It did nothing but kick you when you were down, pester you when you finally felt the slightest bit of freedom. It bothered you endlessly, asking for more but never willing to give what it took.

You'd tried getting rid of your phone all together. You'd thrown it out of the window once, during a particularly rough summer evening. Tony had a fit about it, but it didn't matter. He always bought you new things, what was another phone to him?

You'd wondered if other girls were like this, if other people were like this. If they had that same loud voice in their heads, the same way of thinking that did nothing but destroy. You didn't want to ask, too afraid of the response, and too afraid of the reactions. You couldn't even bring it up to Peter, your soft and adorable boyfriend who would go to the ends of the Earth just to make sure you were safe and happy.

You wanted to cry because of that.
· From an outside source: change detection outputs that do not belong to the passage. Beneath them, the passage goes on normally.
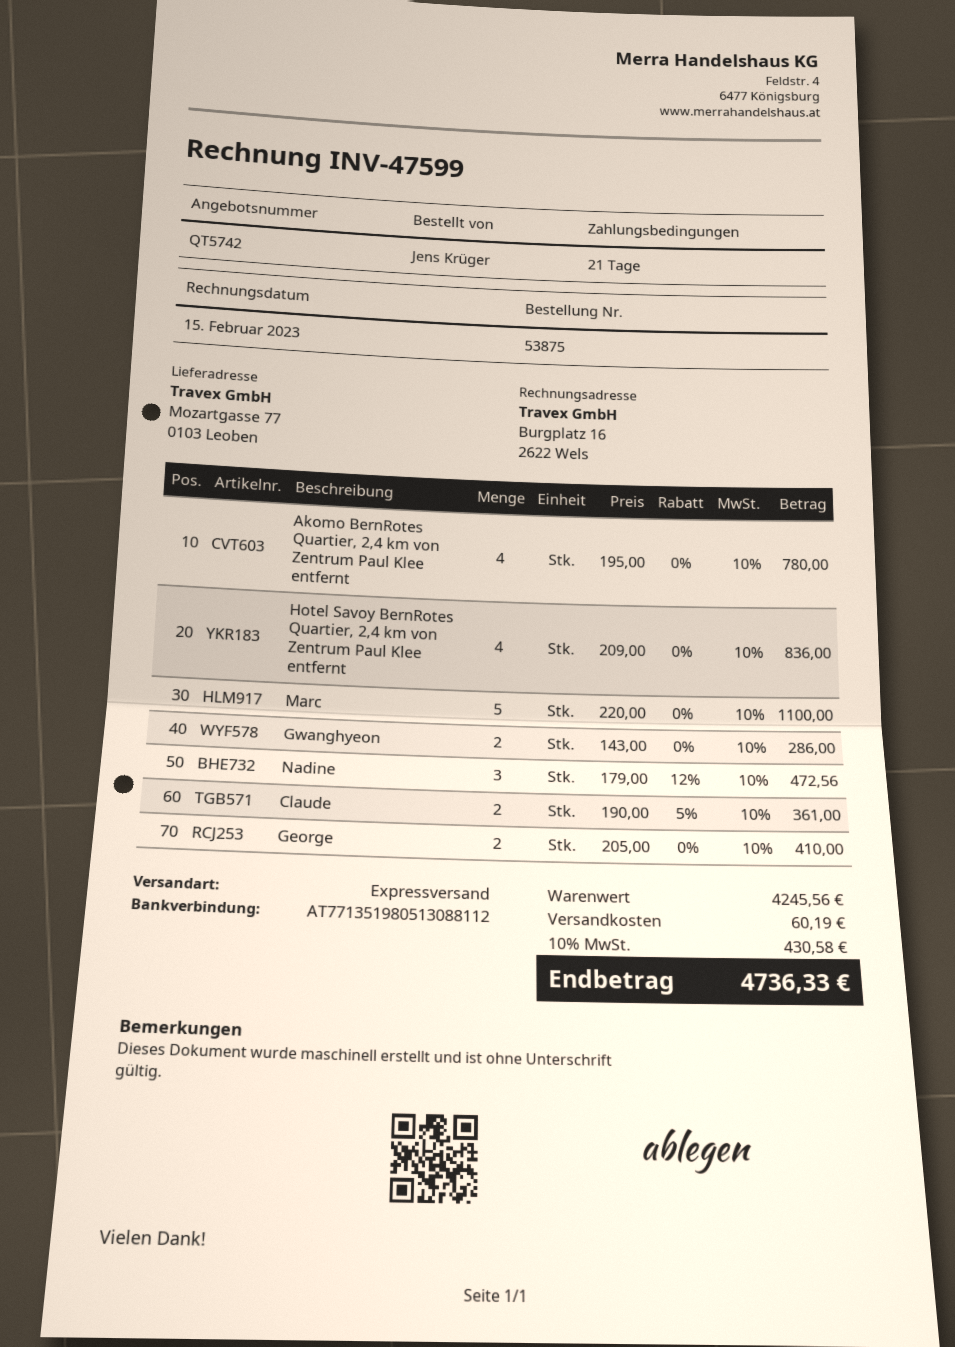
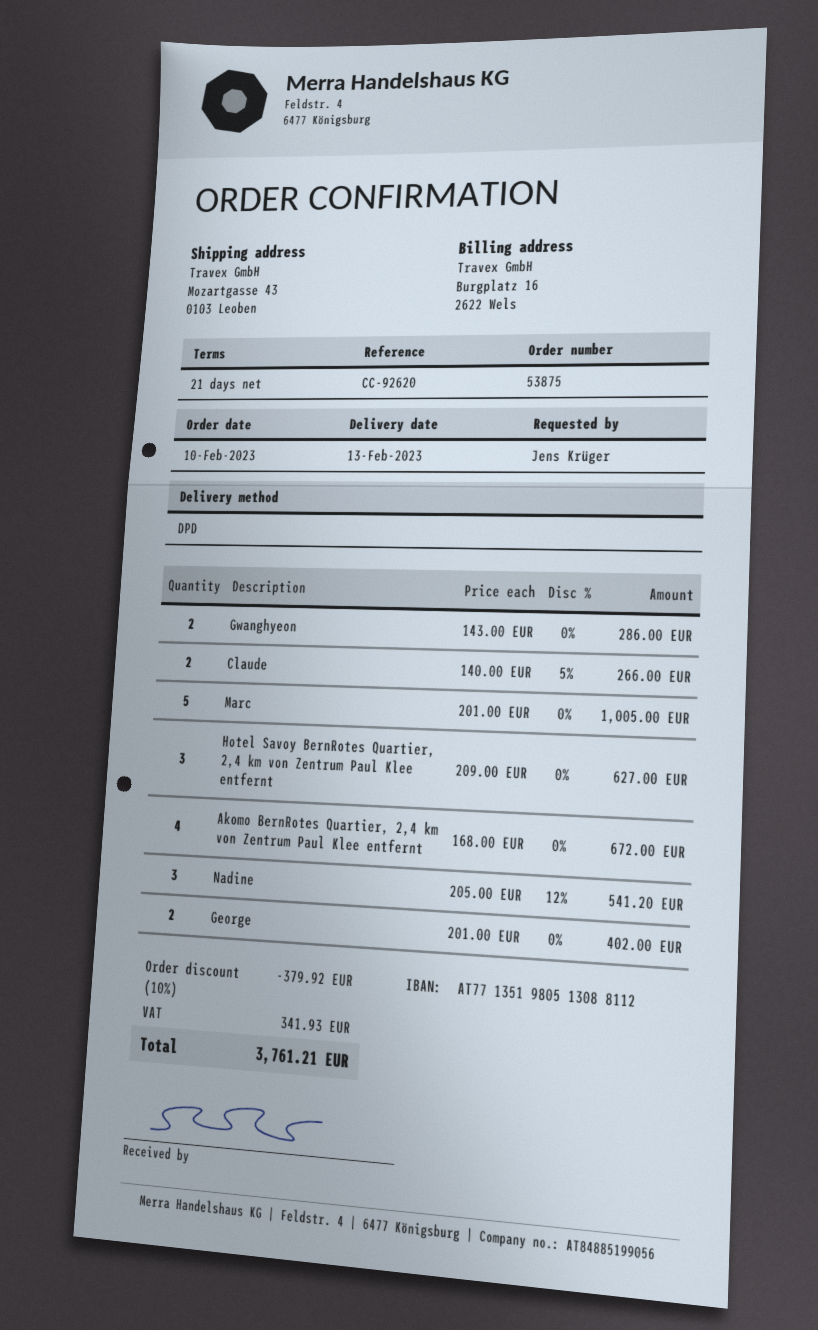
shipping method: express -> DPD
ship to: Mozartgasse 77, 0103 Leoben -> Mozartgasse 43, 0103 Leoben
Akomo BernRotes Quartier, 2,4 km von Zentrum Paul Klee entfernt: 4 x 195.00 = 780.00 -> 4 x 168.00 = 672.00
Hotel Savoy BernRotes Quartier, 2,4 km von Zentrum Paul Klee entfernt: 4 x 209.00 = 836.00 -> 3 x 209.00 = 627.00
Marc: 5 x 220.00 = 1100.00 -> 5 x 201.00 = 1005.00
Nadine: 3 x 179.00 - 12% = 472.56 -> 3 x 205.00 - 12% = 541.20
Claude: 2 x 190.00 - 5% = 361.00 -> 2 x 140.00 - 5% = 266.00
George: 2 x 205.00 = 410.00 -> 2 x 201.00 = 402.00
discount: none -> 10% = 379.92
shipping: 60.19 -> none
tax: 430.58 -> 341.93
total: 4736.33 -> 3761.21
Because he was so good to you and you had absolutely no reason to not believe him, to not believe in yourself. You wanted to cry because you knew you had no reason to feel everything you do.

Maybe you should stop wanting the tears to fall. Maybe you don't deserve to cry at all. Maybe you deserve to bottle everything up, keep your burdens inside so nothing goes wrong for anyone else.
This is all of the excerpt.